Administrator Guide
This guide covers environment setup, configuration, RBAC management, monitoring, backups, and routine maintenance for the EQMS MVP deployed via Docker Compose on a single VM.
Audience: System administrators, DevOps, and QA leads responsible for operations.
1. System Overview​
- Single VM running Docker Compose
- Services:
- Postgres (db)
- FastAPI backend (backend)
- Next.js frontend (frontend)
- Persistent data:
- postgres_data (DB)
- backend_uploads (documents)
- backend_chroma (vector index)
- Email: SendGrid SMTP (pilot)
- Future: S3/GCP buckets for documents (placeholders included)
2. Environment Configuration​
Files:
- docker/docker-compose.prod.yml
- docker/.env.prod (copy from docker/.env.prod.example and fill)
Key variables:
- DATABASE_URL: postgresql://eqms_user:eqms_password@db/eqms_db
- SECRET_KEY: long random string
- STORAGE_TYPE: local (pilot)
- SMTP_HOST, SMTP_PORT, SMTP_USER, SMTP_PASSWORD, SMTP_FROM (SendGrid)

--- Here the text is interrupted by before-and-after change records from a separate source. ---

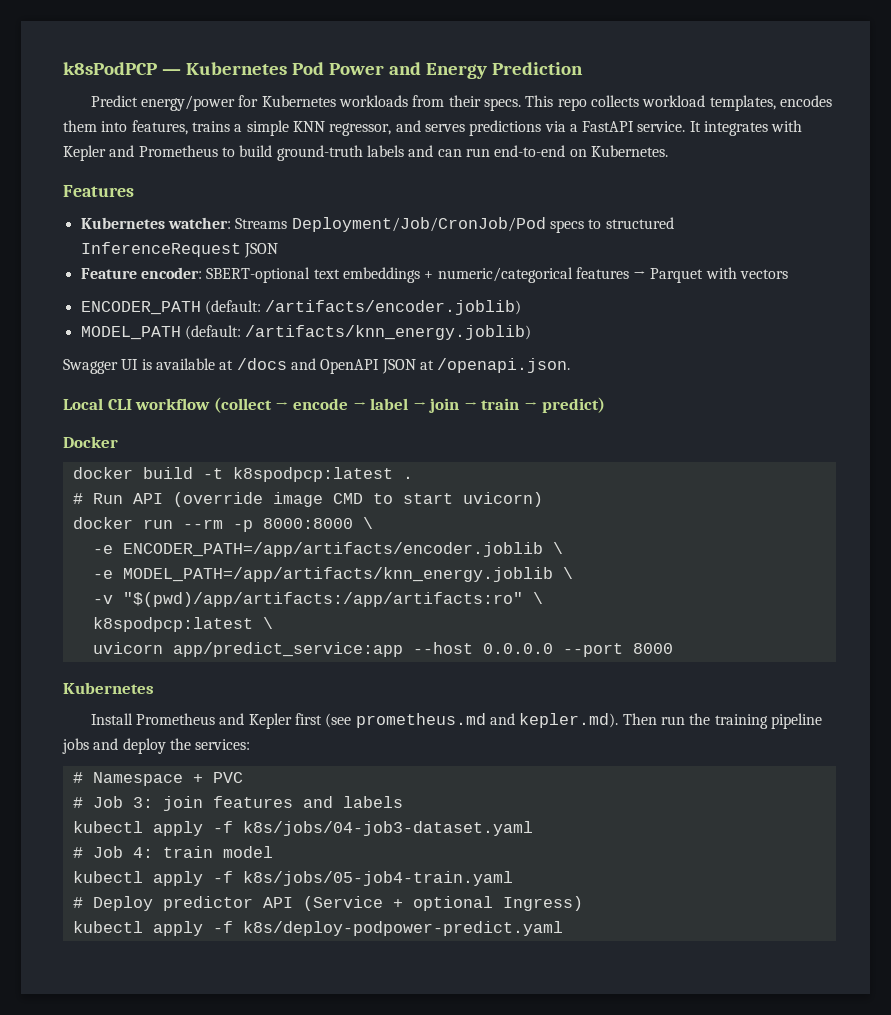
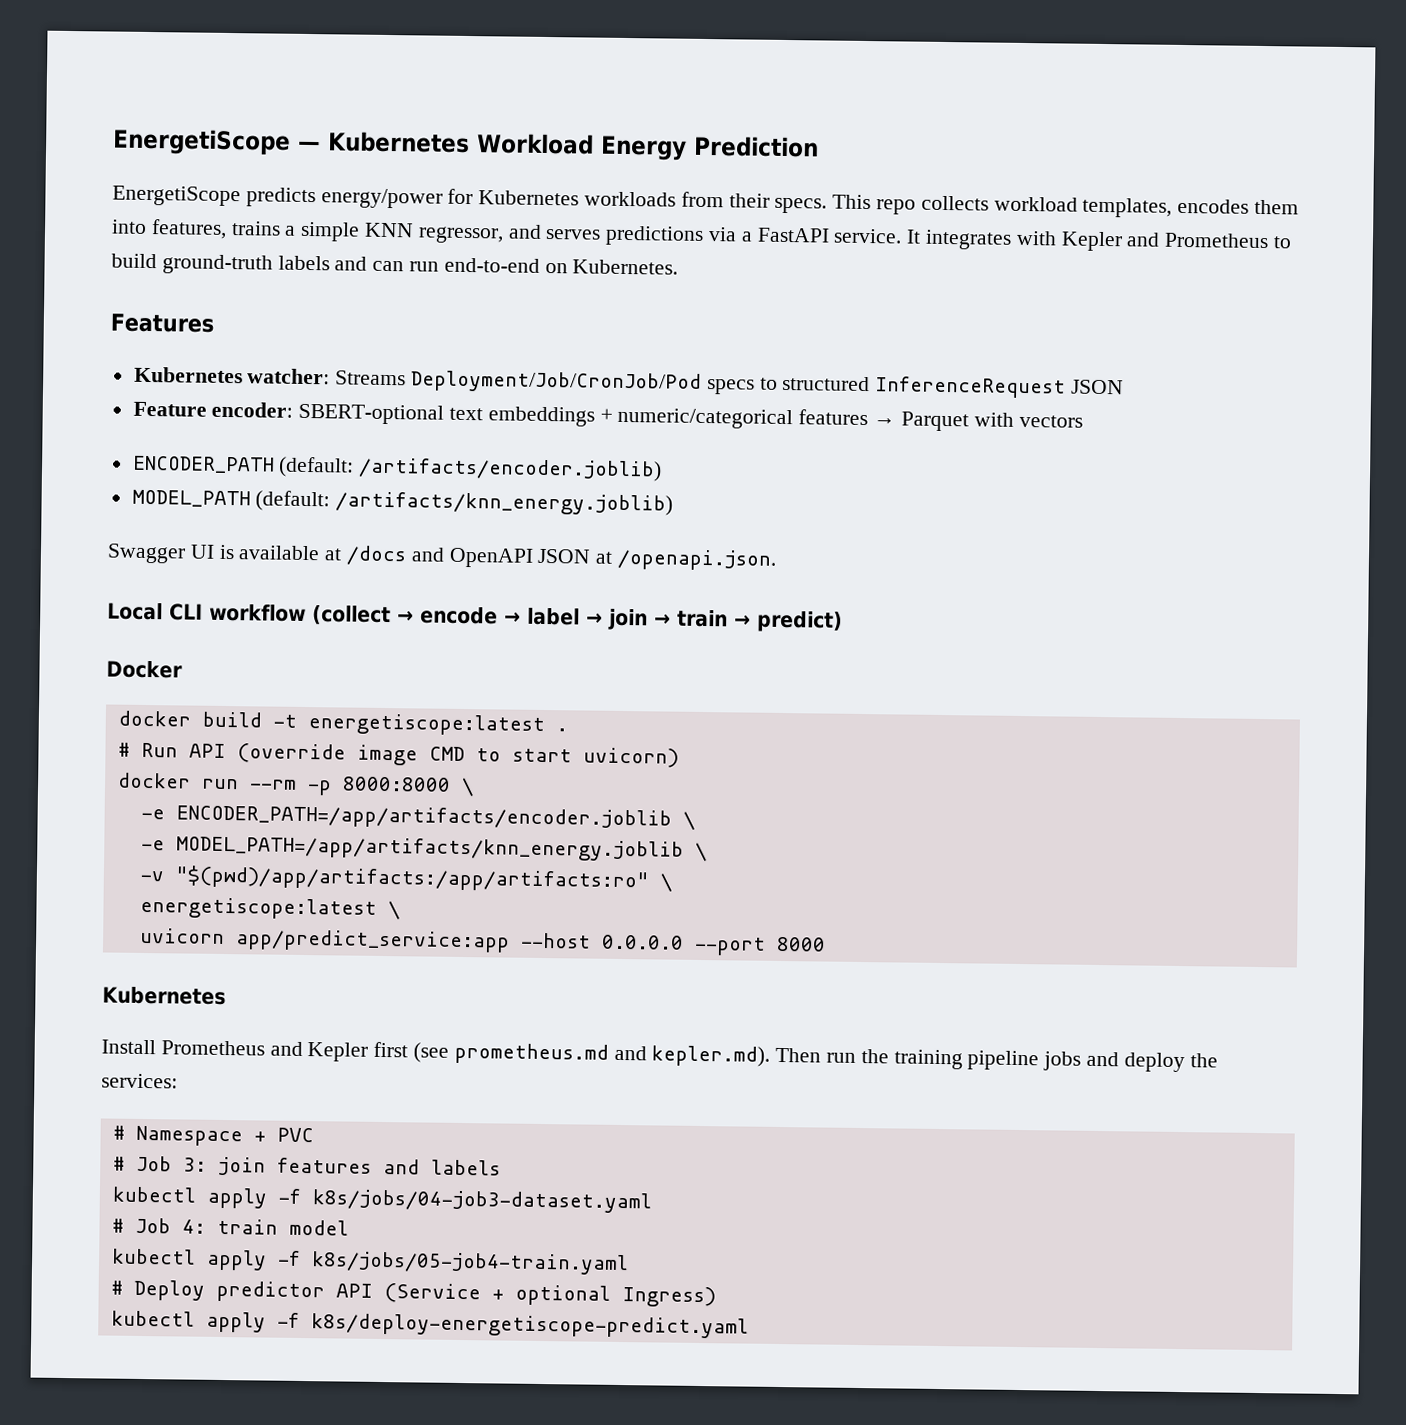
- k8sPodPCP — Kubernetes Pod Power and Energy Prediction
+ EnergetiScope — Kubernetes Workload Energy Prediction
- Predict energy/power for Kubernetes workloads from their specs.
+ EnergetiScope predicts energy/power for Kubernetes workloads from their specs.
- docker build -t k8spodpcp:latest .
+ docker build -t energetiscope:latest .
- k8spodpcp:latest \
+ energetiscope:latest \
- kubectl apply -f k8s/deploy-podpower-predict.yaml
+ kubectl apply -f k8s/deploy-energetiscope-predict.yaml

- BACKEND_CORS_ORIGINS: your frontend domain(s)
- BACKEND_WORKERS: integer (2-4 typical for small VM)
Create env file and validate:
- cp docker/.env.prod.example docker/.env.prod
- Edit docker/.env.prod with secrets (do not commit)
3. Deployment​
Build images:
- docker compose -f docker/docker-compose.prod.yml --env-file docker/.env.prod build
Start services:
- docker compose -f docker/docker-compose.prod.yml --env-file docker/.env.prod up -d
Check health:
- docker ps (ensure all services healthy)
- curl http://<host>:8000/health → {"status":"healthy"}
- Visit frontend at http://<host>:3000
Logs:
- docker compose -f docker/docker-compose.prod.yml logs -f backend
- docker compose -f docker/docker-compose.prod.yml logs -f db
- docker compose -f docker/docker-compose.prod.yml logs -f frontend
Stop/Restart:
- docker compose -f docker/docker-compose.prod.yml down
- docker compose -f docker/docker-compose.prod.yml up -d
4. RBAC Management​
Roles are seeded with permissions aligned to modules:
- User: minimal read + training complete
- QA: approvals, updates, reports
- Auditor: read-only + export
- Admin: user and role management
Typical tasks:
- Create user accounts (via API or admin page if present)
- Assign roles (via API endpoints under /roles/)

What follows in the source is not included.